Simultaneously executing multiple queries on Scroll API to fetch Large Data

How to fetch large data in parallel from elastic search?

Using Scroll API I am able to fetch complete data from elasticsearch. But it is too slow. Takes around 40 seconds to fetch 500000 records.

I am trying to use multiprocessing module in python to fetch data from scroll API simultaneously...
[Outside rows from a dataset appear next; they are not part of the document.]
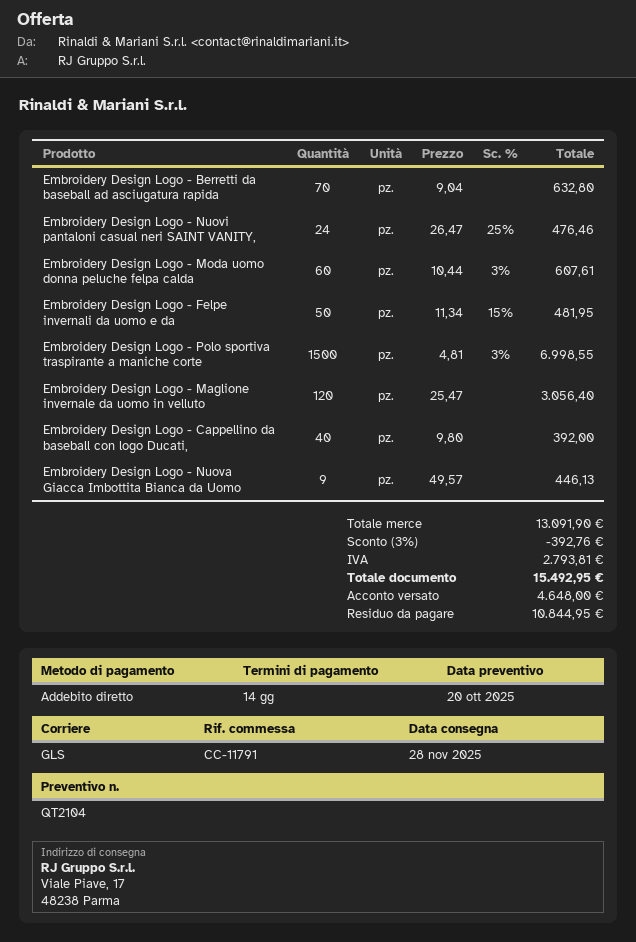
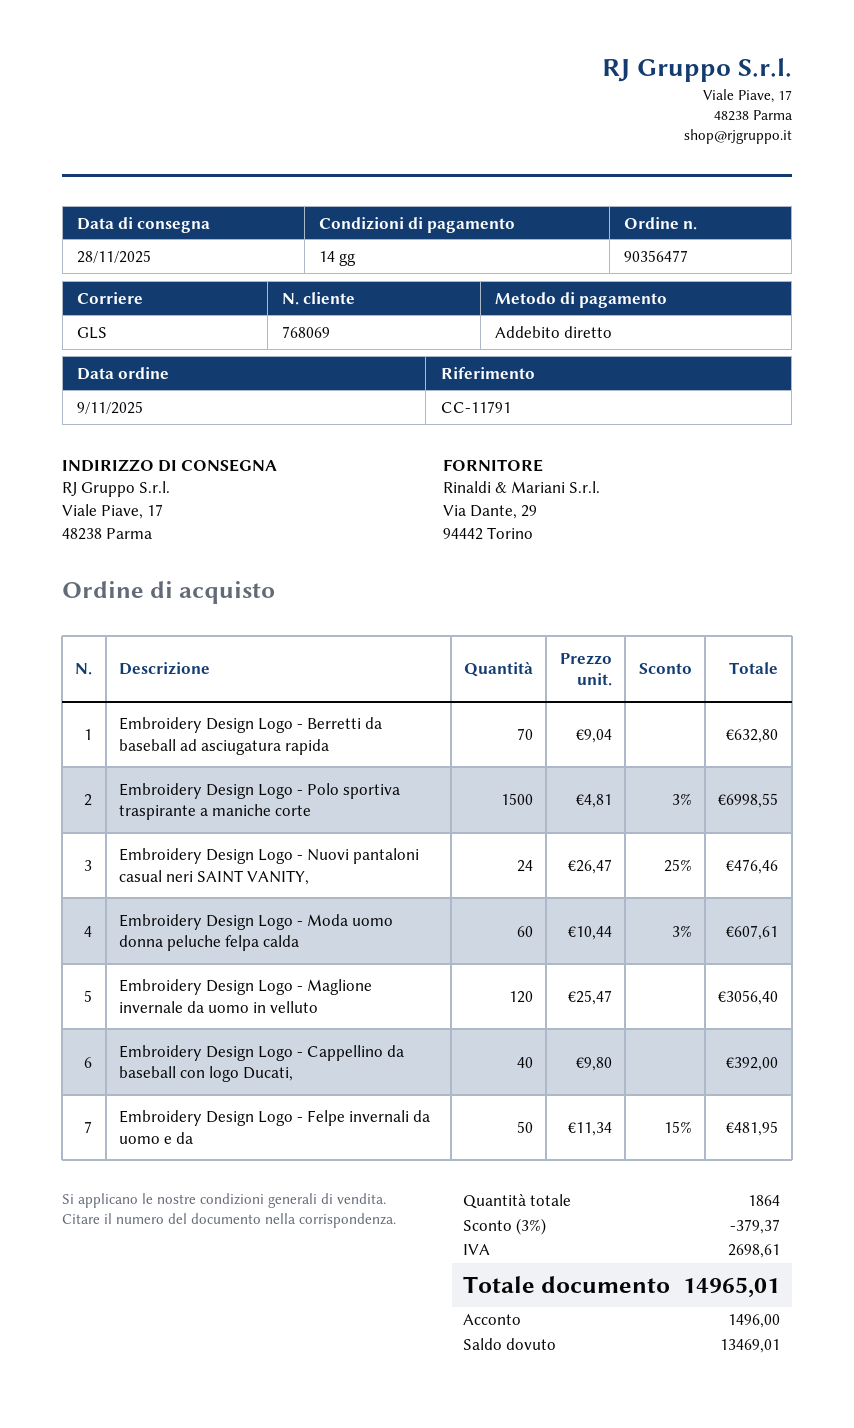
Embroidery Design Logo - Nuova Giacca Imbottita Bianca da Uomo: 9 x 49.57 = 446.13 -> none
discount: 3% = 392.76 -> 3% = 379.37
tax: 2793.81 -> 2698.61
total: 15492.95 -> 14965.01
deposit: 4648.00 -> 1496.00
balance: 10844.95 -> 13469.01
Here are the details of the code:

elastic_url = 'http://0.0.0.0/'+index_name+'/_search?scroll=20m'
sroll_api_url = 'http://0.0.0.0/_search/scroll'
r1=requests.request(
      "POST",
       elastic_url,
       data=json.dumps(query_body),
       headers=headers
      )


process=[]
##create 5 processes and call the fetch_data function and start the processes

for _ in range(5):
    p1=multiprocessing.Process(target=fetch_data_scroll_id,args=([scroll_payload],))
    p1.start()
    process.append(p1)
## p.join() is used so that each process will wait if they finished off early.
for p in process:
    p.join()

I get the following error :
{
    "_scroll_id": "DnF1ZXJ5VGhlbkXXXXXXXXXXXXXXXXXXXXXXXXXXXXXXXXXc3UXJHUy1PNUdvQ2lyencAAAAAACCS6BY0bXdKN1lHN1FyR1MtTzVHb0Npcnp3AAAAAAAgkuYWNG13SjdZRzdRckdTLU81R29DaXJ6dwAAAAAAIJLpFjRtd0o3WUc3UXJHUy1PNUdvQ2lyencAAAAAACCS5xY0bXdKN1lHN1FyR1MtTzVHb0Npcnp3",
    "_shards": {
        "failures": [
            {
                "index": null,
                "shard": -1,
                "reason": {
                    "type": "search_context_missing_exception",
                    "reason": "No search context found for id [2134760]"
                }
            },
            {
                "index": "logstash-2020.07.07",
                "reason": {
                    "type": "search_context_missing_exception",
                    "reason": "No search context found for id [2134757]"
                },
                "shard": 0,
                "node": "XXXXXXXXXXXXXXXXXXX"
            }
        ],
        "total": 5,
        "successful": 3,
        "skipped": 0,
        "failed": 2
    },
    "timed_out": false,
    "took": 17,
    "hits": {
        "total": 106157,
        "max_score": null,
        "hits": []
    },
    "terminated_early": true
}

Please help.....

@N220
You need to use sliced scroll. You can process multiple slices simultaneously. https://www.elastic.co/guide/en/elasticsearch/reference/current/search-request-body.html#sliced-scroll

Thanks Vinayak! ... will check it out

Hi Vinayak ,
I am planning to implement it this way..:
There are 5 shards so I will create id's 0-4 and get the 4 scroll ID's and then using multiprocessing fetch the data.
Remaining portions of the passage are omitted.